> Try it: Please output every record below exactly as written, leaving out any pictures.

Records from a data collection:
^^^^^^^^

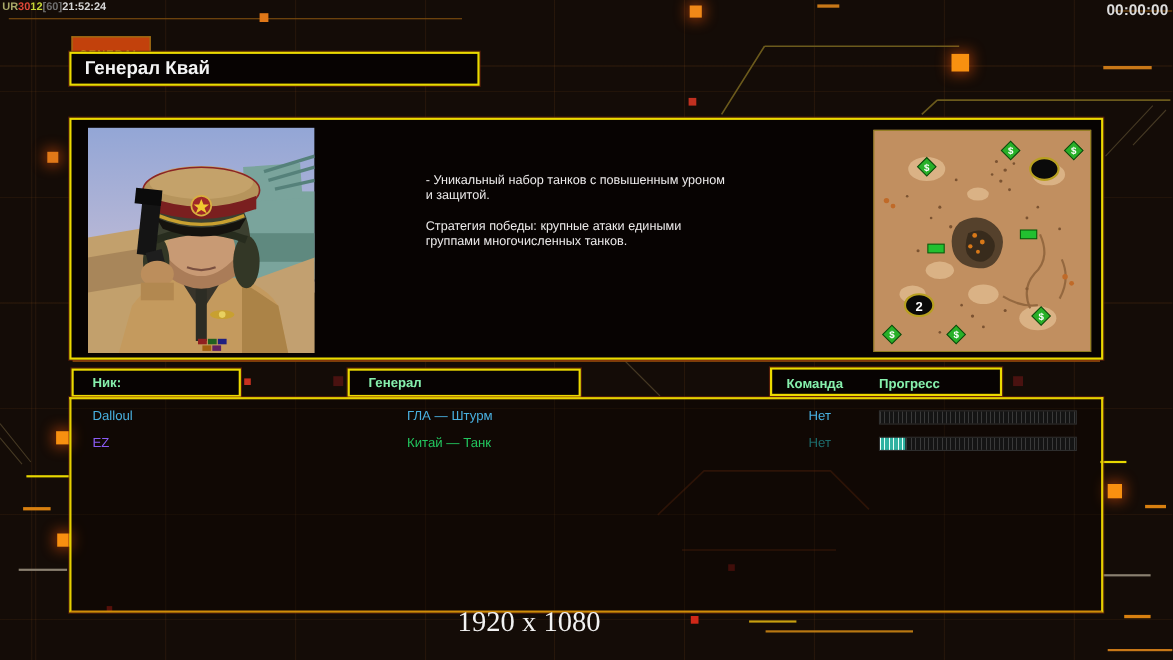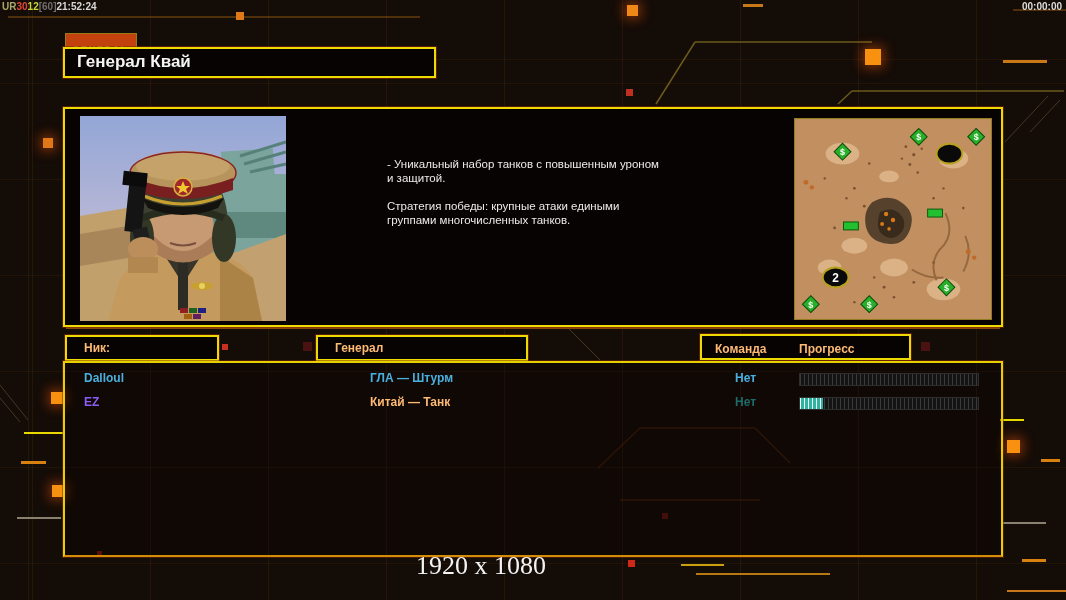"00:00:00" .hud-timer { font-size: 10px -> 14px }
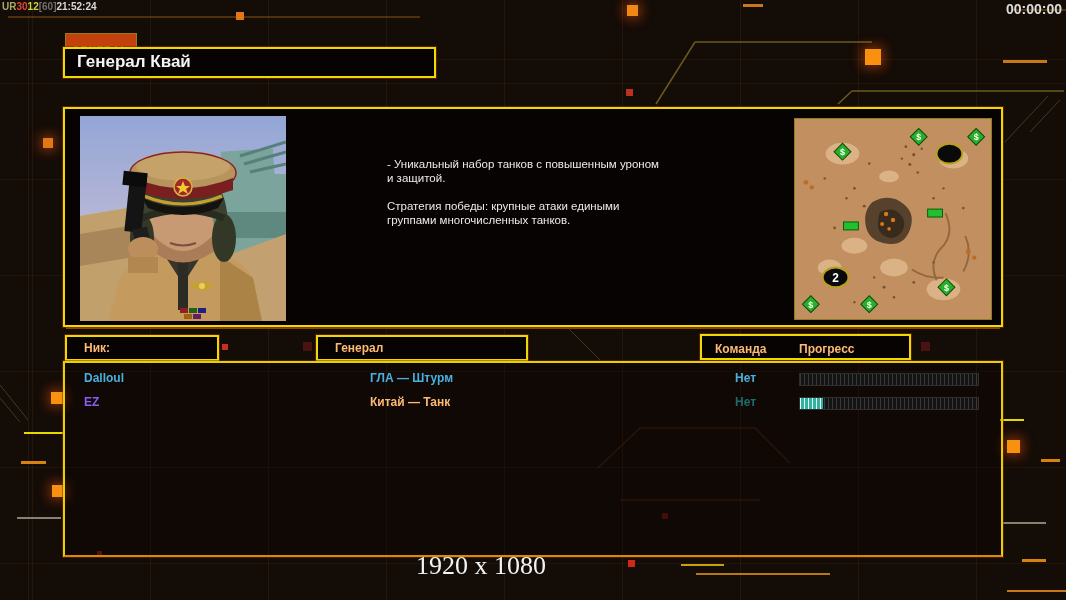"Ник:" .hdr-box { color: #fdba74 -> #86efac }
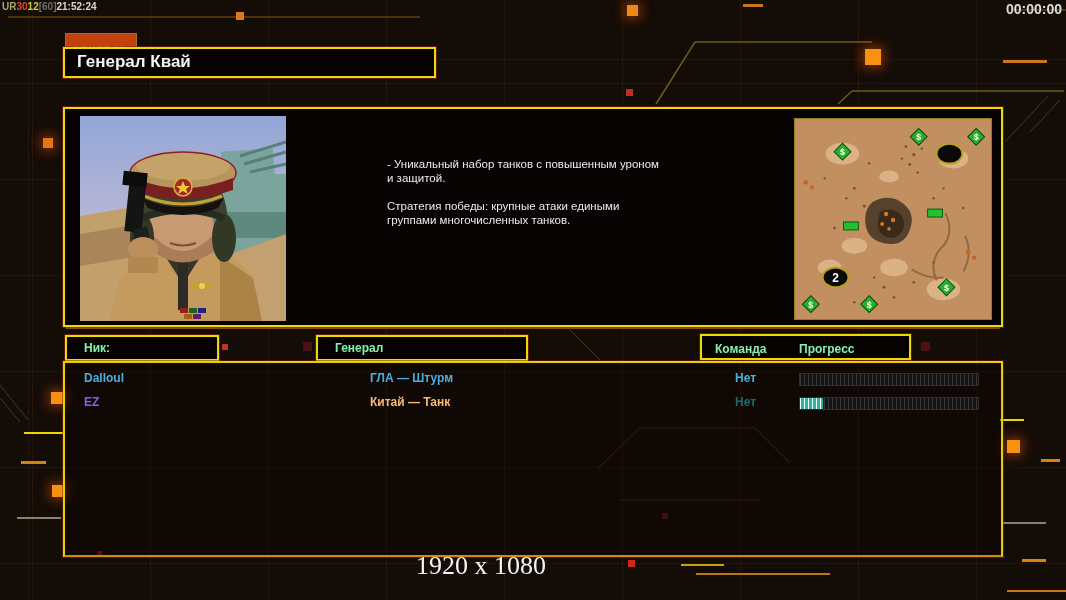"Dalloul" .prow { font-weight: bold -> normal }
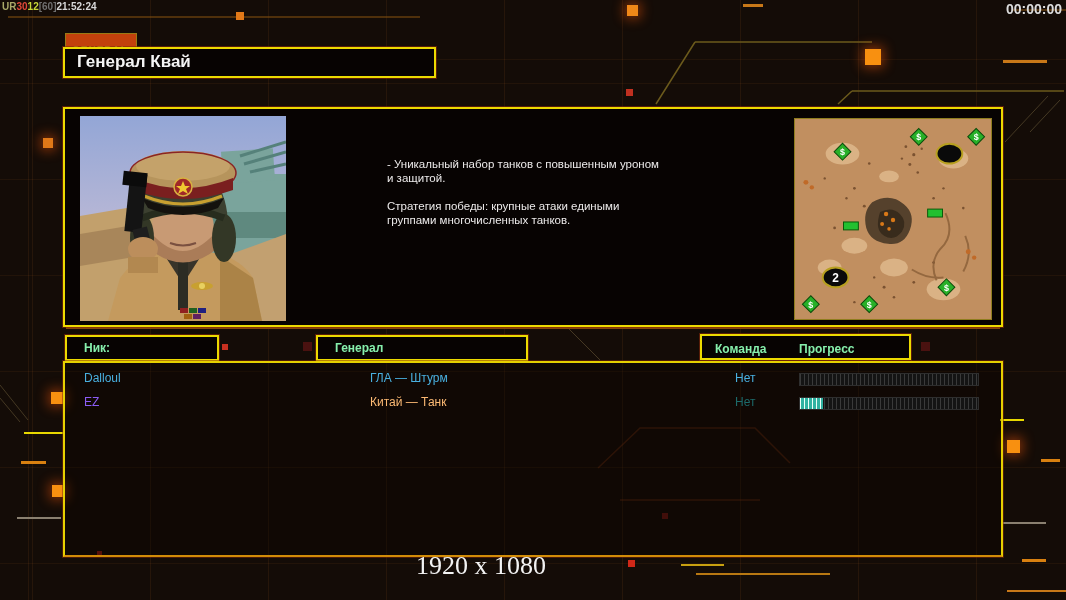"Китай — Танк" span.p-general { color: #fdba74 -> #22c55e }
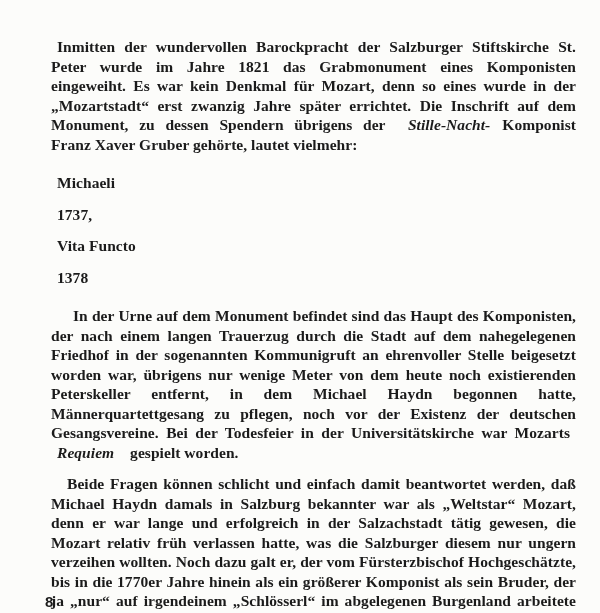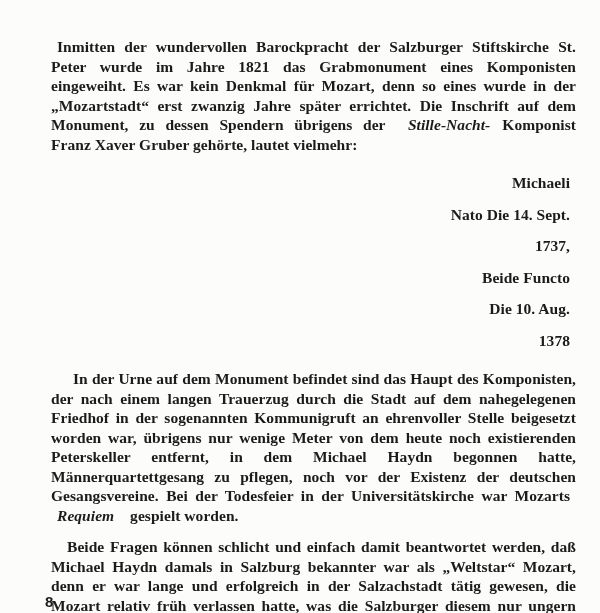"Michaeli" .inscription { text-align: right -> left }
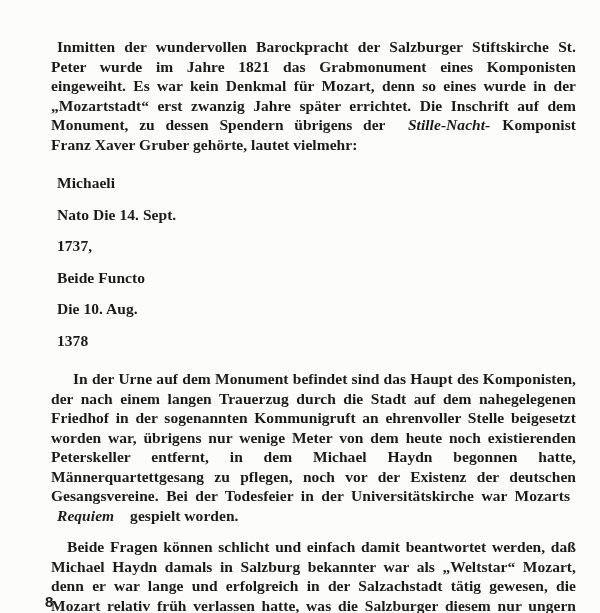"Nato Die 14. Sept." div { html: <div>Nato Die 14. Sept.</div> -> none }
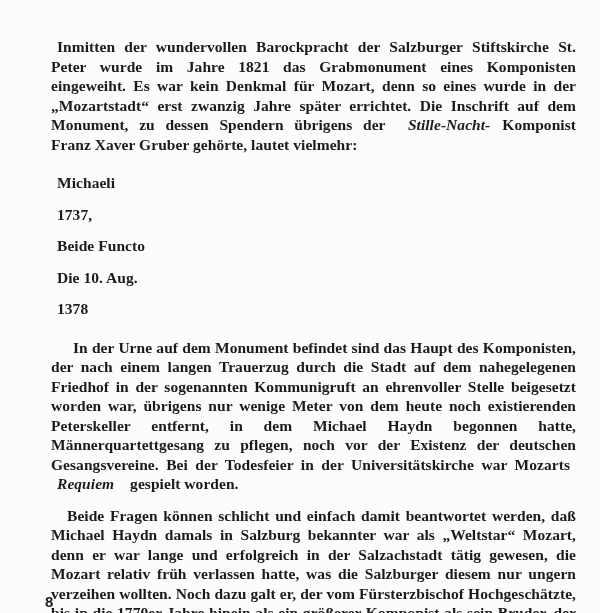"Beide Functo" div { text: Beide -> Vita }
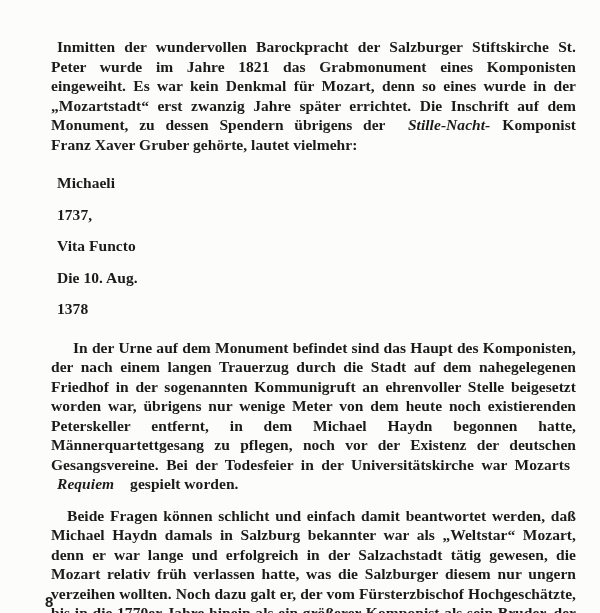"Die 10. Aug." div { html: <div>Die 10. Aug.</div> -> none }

^^^^^^^^

> Written answer:
"00:00:00" .hud-timer { font-size: 10px -> 14px }
"Ник:" .hdr-box { color: #fdba74 -> #86efac }
"Dalloul" .prow { font-weight: bold -> normal }
"Китай — Танк" span.p-general { color: #fdba74 -> #22c55e }
"Michaeli" .inscription { text-align: right -> left }
"Nato Die 14. Sept." div { html: <div>Nato Die 14. Sept.</div> -> none }
"Beide Functo" div { text: Beide -> Vita }
"Die 10. Aug." div { html: <div>Die 10. Aug.</div> -> none }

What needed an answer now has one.